◆ Your instructions:
Every line containing "right" should be copied out. Go through the entries and find them.

[Opening Material provided section]

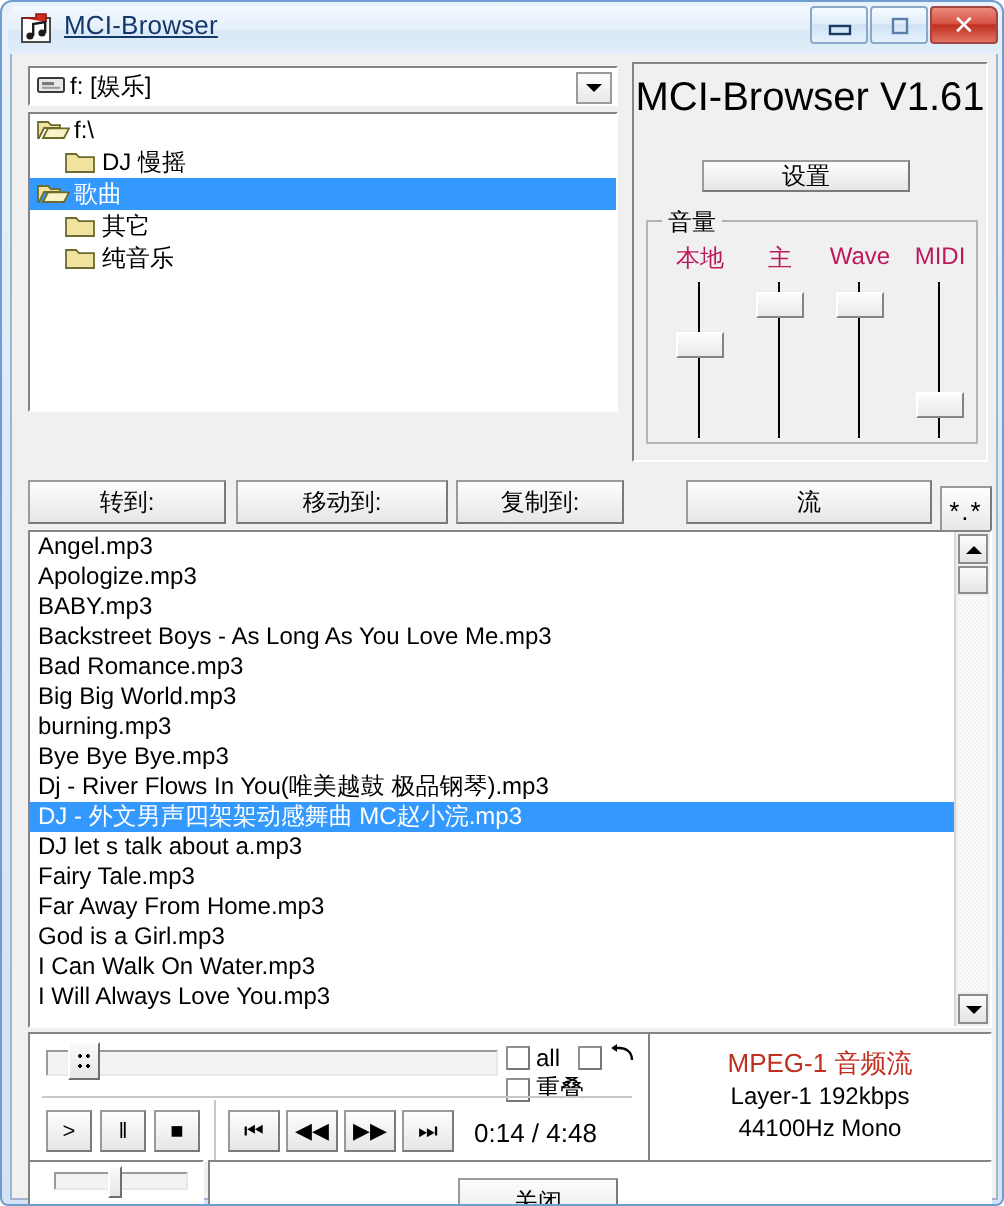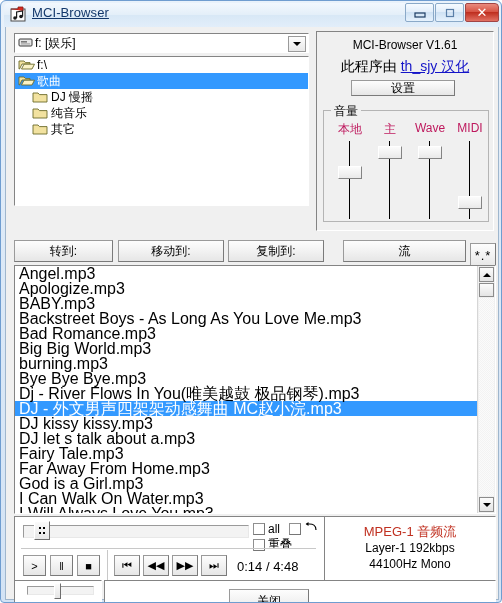--- a/index.html
+++ b/index.html
@@ -219,7 +219,7 @@
     position: absolute;
     left: 0; right: 0; top: 6px;
     text-align: center;
-    font-size: 12px;
+    font-size: 20px;
     color: #000;
   }
   #credit-row {

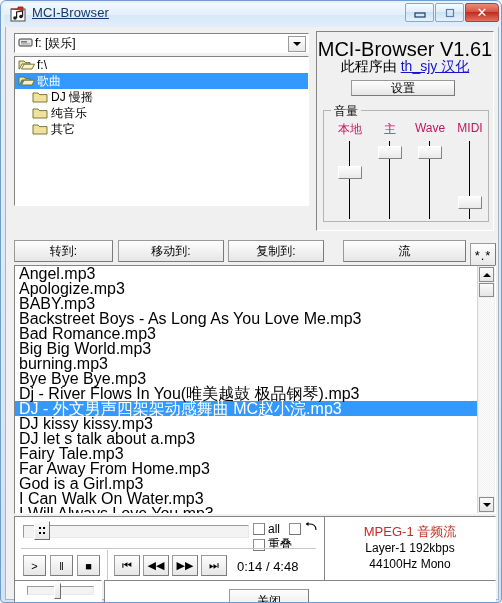--- a/index.html
+++ b/index.html
@@ -595,10 +595,6 @@
     <div id="right-panel" class="sunken">
       <div id="right-inner">
         <div id="app-version">MCI-Browser V1.61</div>
-        <div id="credit-row">
-          <span>此程序由</span>
-          <span id="credit-link">th_sjy 汉化</span>
-        </div>
         <div id="settings-btn" class="btn">设置</div>
 
         <div id="volume-group" class="groupbox">

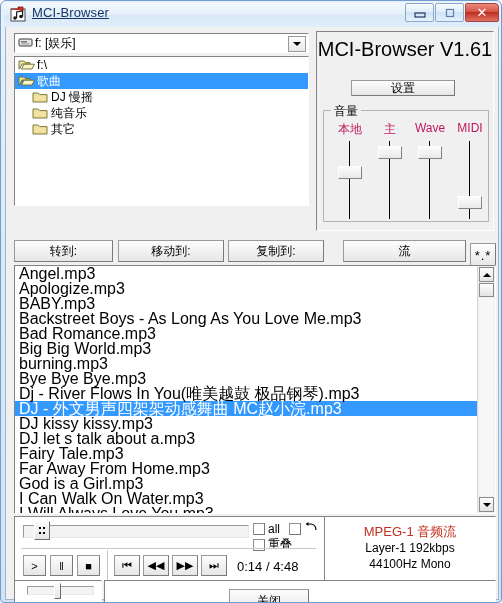--- a/index.html
+++ b/index.html
@@ -565,18 +565,18 @@
             </svg></span>
           <span>f:\</span>
         </div>
+        <div class="tree-item indent2">
+          <span class="folder-ico"><svg width="17" height="14" viewBox="0 0 17 14">
+              <path d="M1 12 L1 3 L6 3 L7.5 4.6 L15 4.6 L15 12 Z" fill="#f2e2a0" stroke="#6b6b2b" stroke-width="0.9"></path>
+            </svg></span>
+          <span>DJ 慢摇</span>
+        </div>
         <div class="tree-item indent1 sel">
           <span class="folder-ico"><svg width="17" height="14" viewBox="0 0 17 14">
               <path d="M1 11 L1 3 L6 3 L7.5 4.6 L12 4.6 L12 6 L4 6 L1.5 11 Z" fill="#f2e2a0" stroke="#6b6b2b" stroke-width="0.9"></path>
               <path d="M3.5 11 L6 6.2 L16.5 6.2 L14 11 Z" fill="#fbf3c8" stroke="#6b6b2b" stroke-width="0.9"></path>
             </svg></span>
           <span>歌曲</span>
-        </div>
-        <div class="tree-item indent2">
-          <span class="folder-ico"><svg width="17" height="14" viewBox="0 0 17 14">
-              <path d="M1 12 L1 3 L6 3 L7.5 4.6 L15 4.6 L15 12 Z" fill="#f2e2a0" stroke="#6b6b2b" stroke-width="0.9"></path>
-            </svg></span>
-          <span>DJ 慢摇</span>
         </div>
         <div class="tree-item indent2">
           <span class="folder-ico"><svg width="17" height="14" viewBox="0 0 17 14">

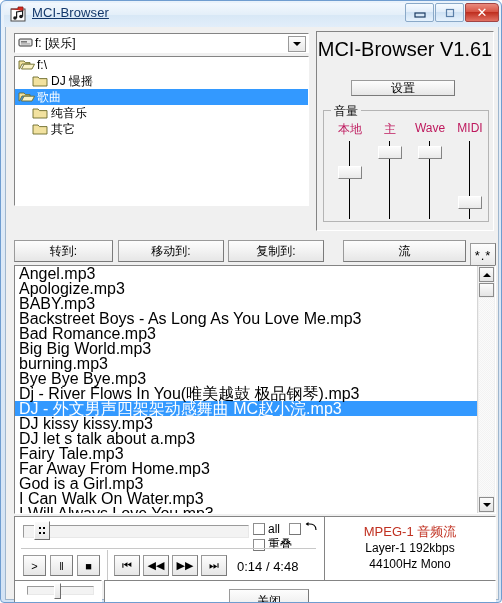--- a/index.html
+++ b/index.html
@@ -582,13 +582,13 @@
           <span class="folder-ico"><svg width="17" height="14" viewBox="0 0 17 14">
               <path d="M1 12 L1 3 L6 3 L7.5 4.6 L15 4.6 L15 12 Z" fill="#f2e2a0" stroke="#6b6b2b" stroke-width="0.9"></path>
             </svg></span>
-          <span>纯音乐</span>
+          <span>其它</span>
         </div>
         <div class="tree-item indent2">
           <span class="folder-ico"><svg width="17" height="14" viewBox="0 0 17 14">
               <path d="M1 12 L1 3 L6 3 L7.5 4.6 L15 4.6 L15 12 Z" fill="#f2e2a0" stroke="#6b6b2b" stroke-width="0.9"></path>
             </svg></span>
-          <span>其它</span>
+          <span>纯音乐</span>
         </div>
       </div>
 

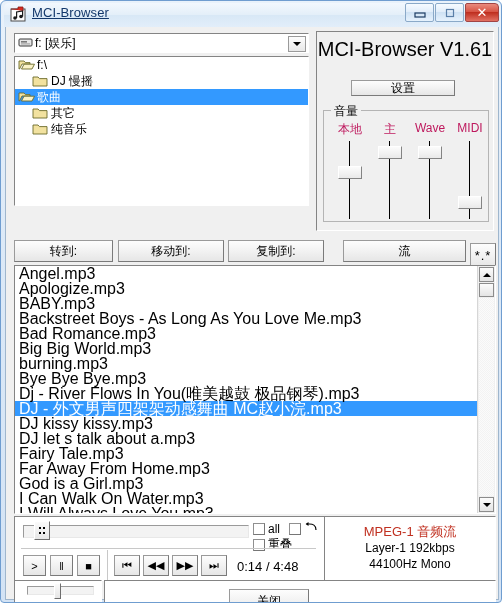--- a/index.html
+++ b/index.html
@@ -282,7 +282,7 @@
   }
   #btn-goto    { left: 8px;   width: 99px; }
   #btn-moveto  { left: 112px; width: 106px; }
-  #btn-copyto  { left: 222px; width: 96px; }
+  #btn-copyto  { left: 222px; width: 84px; }
   #btn-stream  { left: 337px; width: 123px; }
   #btn-filter  { left: 464px; top: 216px; width: 26px; height: 25px; font-size: 13px; letter-spacing: 1px; }
 

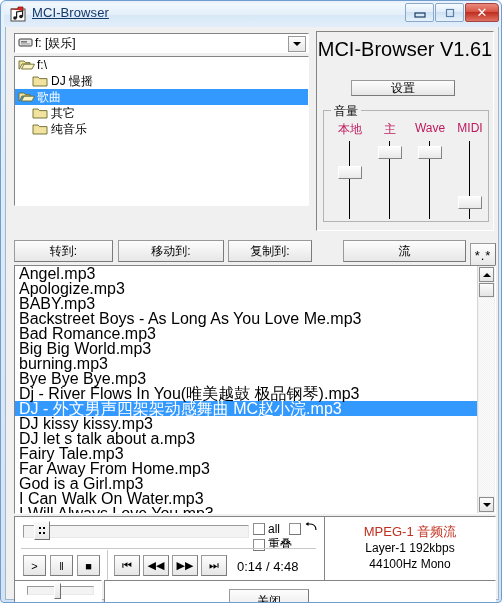--- a/index.html
+++ b/index.html
@@ -304,7 +304,7 @@
     height: 15px;
     line-height: 15px;
     padding-left: 4px;
-    font-size: 16px;
+    font-size: 12px;
     color: #000;
     white-space: nowrap;
   }

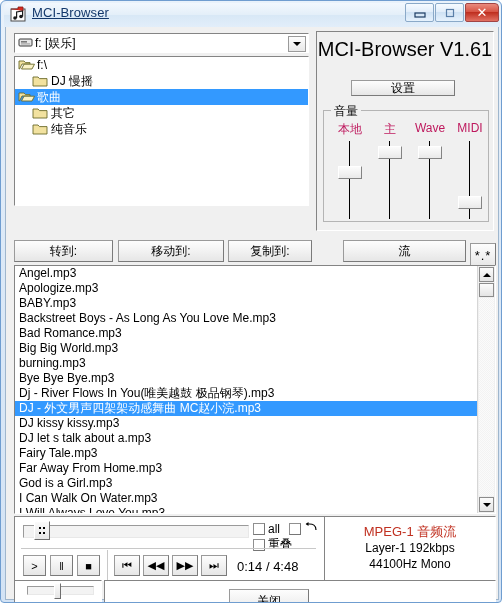--- a/index.html
+++ b/index.html
@@ -643,7 +643,6 @@
           <div class="file-item"><span>Bye Bye Bye.mp3</span></div>
           <div class="file-item"><span>Dj - River Flows In You(唯美越鼓 极品钢琴).mp3</span></div>
           <div class="file-item sel"><span>DJ - 外文男声四架架动感舞曲 MC赵小浣.mp3</span></div>
-          <div class="file-item"><span>DJ kissy kissy.mp3</span></div>
           <div class="file-item"><span>DJ let s talk about a.mp3</span></div>
           <div class="file-item"><span>Fairy Tale.mp3</span></div>
           <div class="file-item"><span>Far Away From Home.mp3</span></div>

[Closing Material provided section]

◆ Problem solution:
     left: 0; right: 0; top: 6px;
     <div id="right-panel" class="sunken">
       <div id="right-inner">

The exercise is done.